Amyl Therapeutics is Belgian preclinical biotech company developing a technology platform to bind various types of amyloid fibrils and induce their clearance, potentially offering a breakthrough approach to treating protein misfolding diseases.
Amyloidosis is a group of diseases characterized by an endogenous production of misfolded proteins that aggregate as insoluble amyloid fibrils and form deposits in various organs and tissues, resulting in organ dysfunction, serious morbidity and even death.
The company’s novel proprietary technology simultaneously targets multiple misfolded proteins implicated in both progressive peripheral diseases and neurodegenerative diseases, potentially creating a more robust response that could be suitable for patients at all stages of disease.

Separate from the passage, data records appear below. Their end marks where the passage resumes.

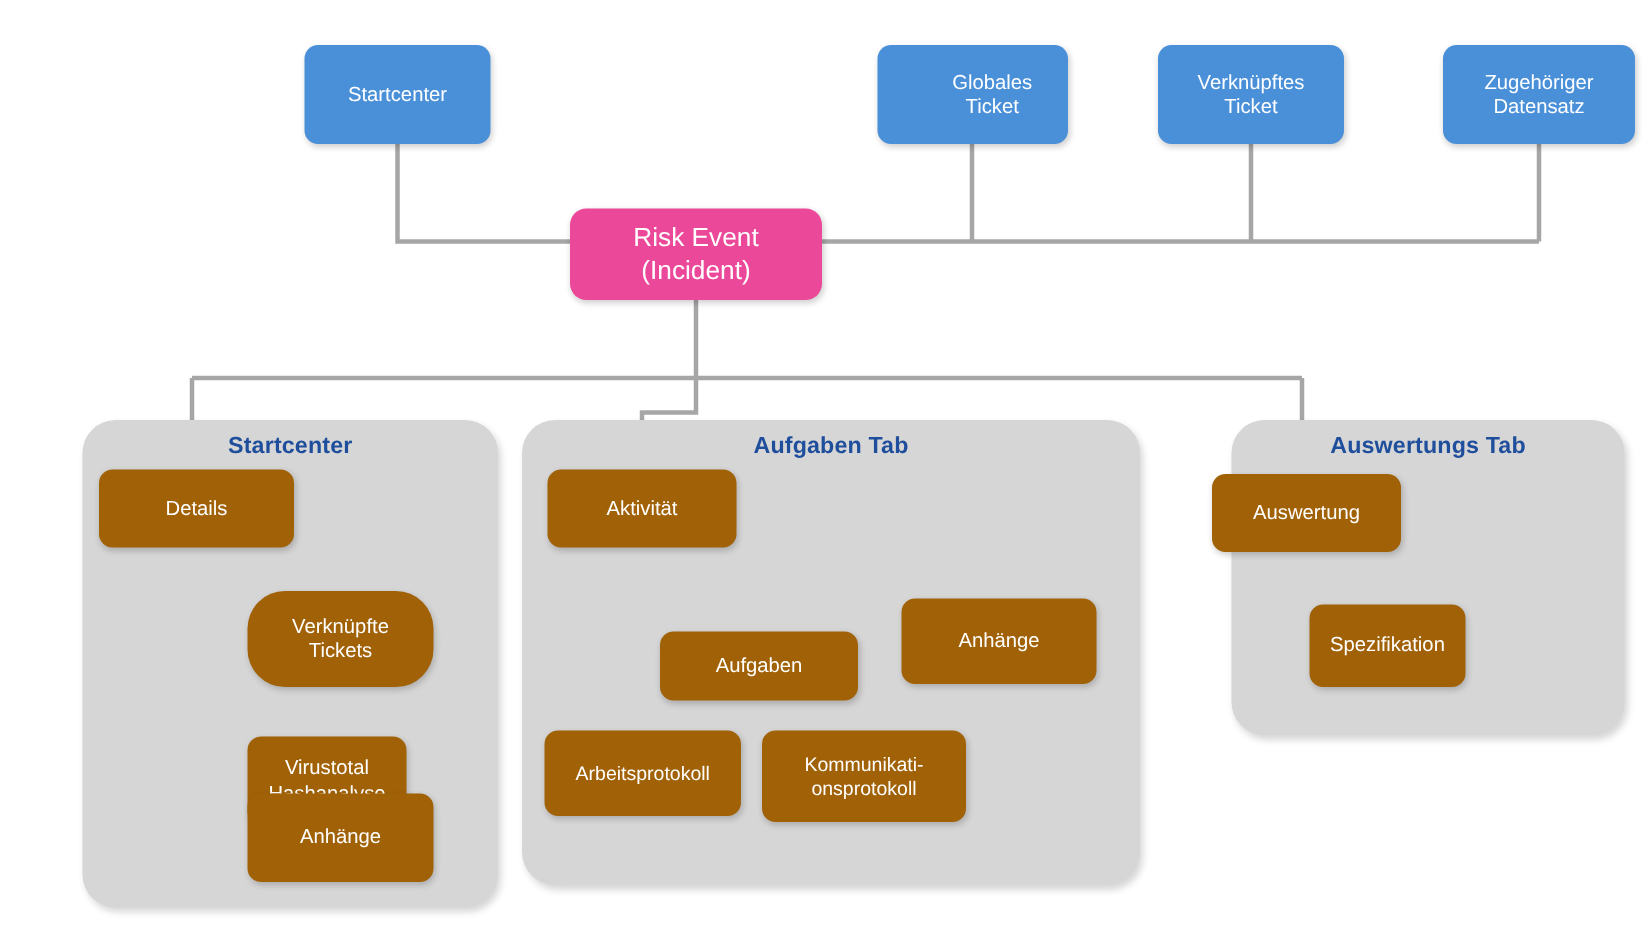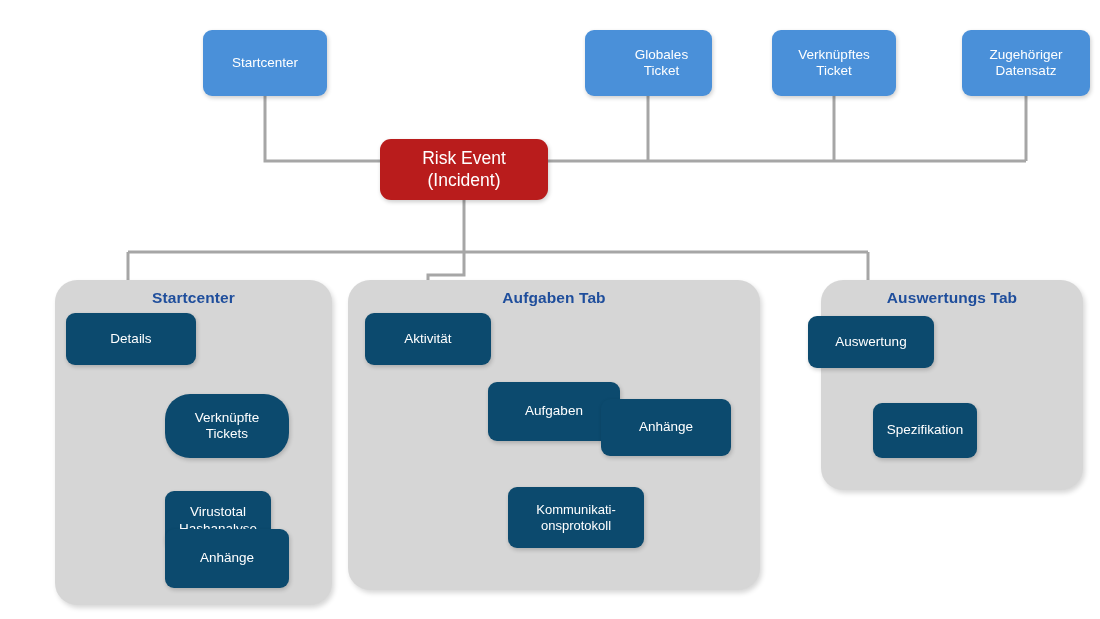"Risk Event" .node.primary { background: #b91c1c -> #ec4899 }
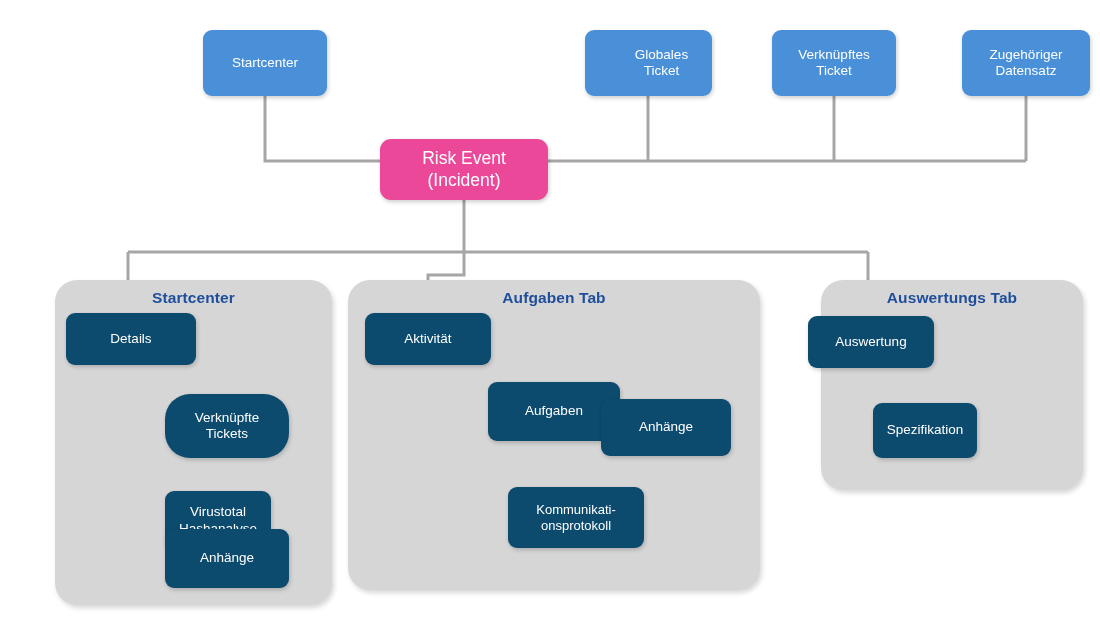"Details" .node.dark { background: #0c4a6e -> #a16207 }
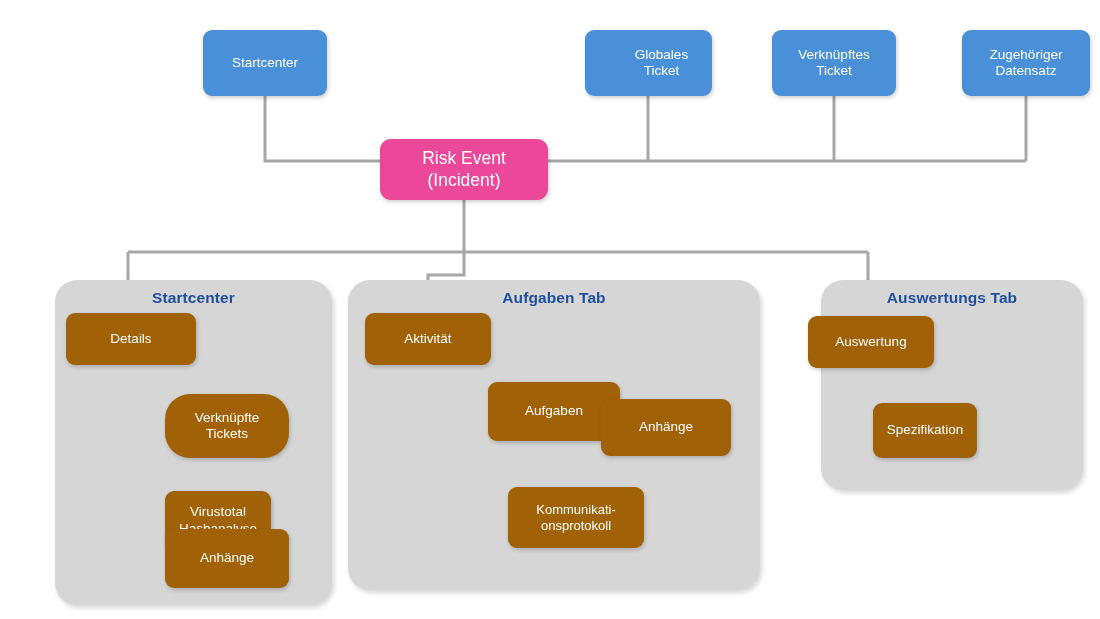"Aufgaben" div.node { height: 59px -> 46px; margin-left: 48px -> none; top: 382px -> 421px }
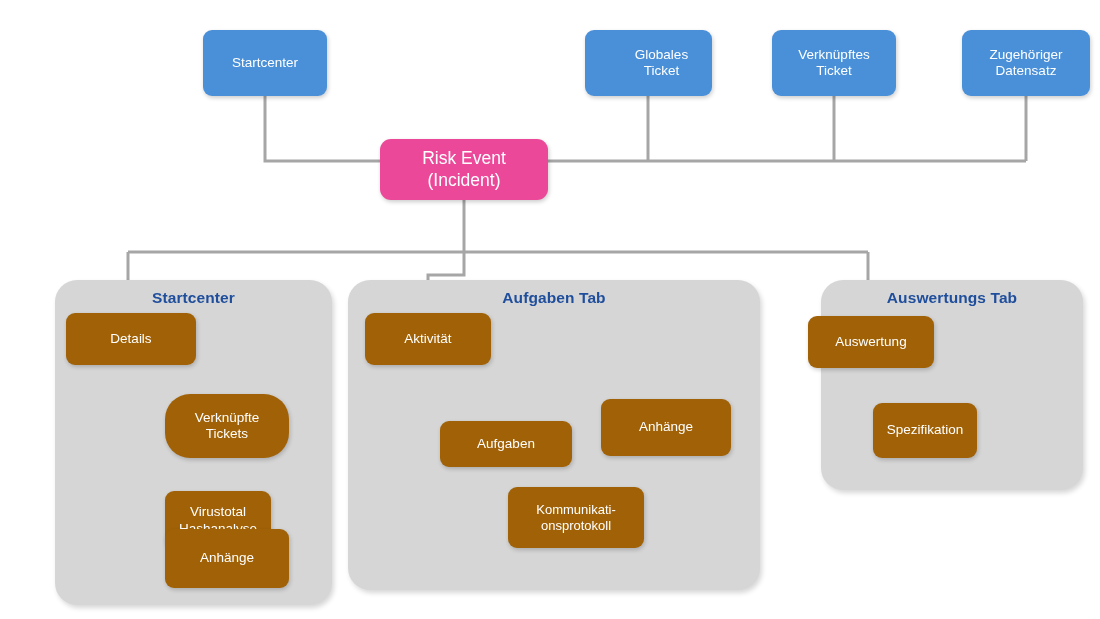"Arbeitsprotokoll" div.node { html: none -> <div> <span>Arbeitsprotokoll</span> </div> }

The therapies use a novel mechanism to bind to the amyloid fold of toxic protein aggregates of various types, including antibody light chain (AL) or transthyretin (TTR) aggregates, which accumulate in peripheral organs to cause systemic amyloidosis diseases, but also amyloid-β (Aβ), Tau, and α-synuclein aggregates, which accumulate in the brain to cause Alzheimer’s and Parkinson’s disease.
The company’s therapies are designed to prevent the further accumulation of aggregates and clear existing aggregates from the peripheral organs and the brain, while also blocking further cell-to-cell spread of misfolded proteins. Amyl Therapeutics believes these therapies offer a breakthrough approach to treating protein misfolding diseases.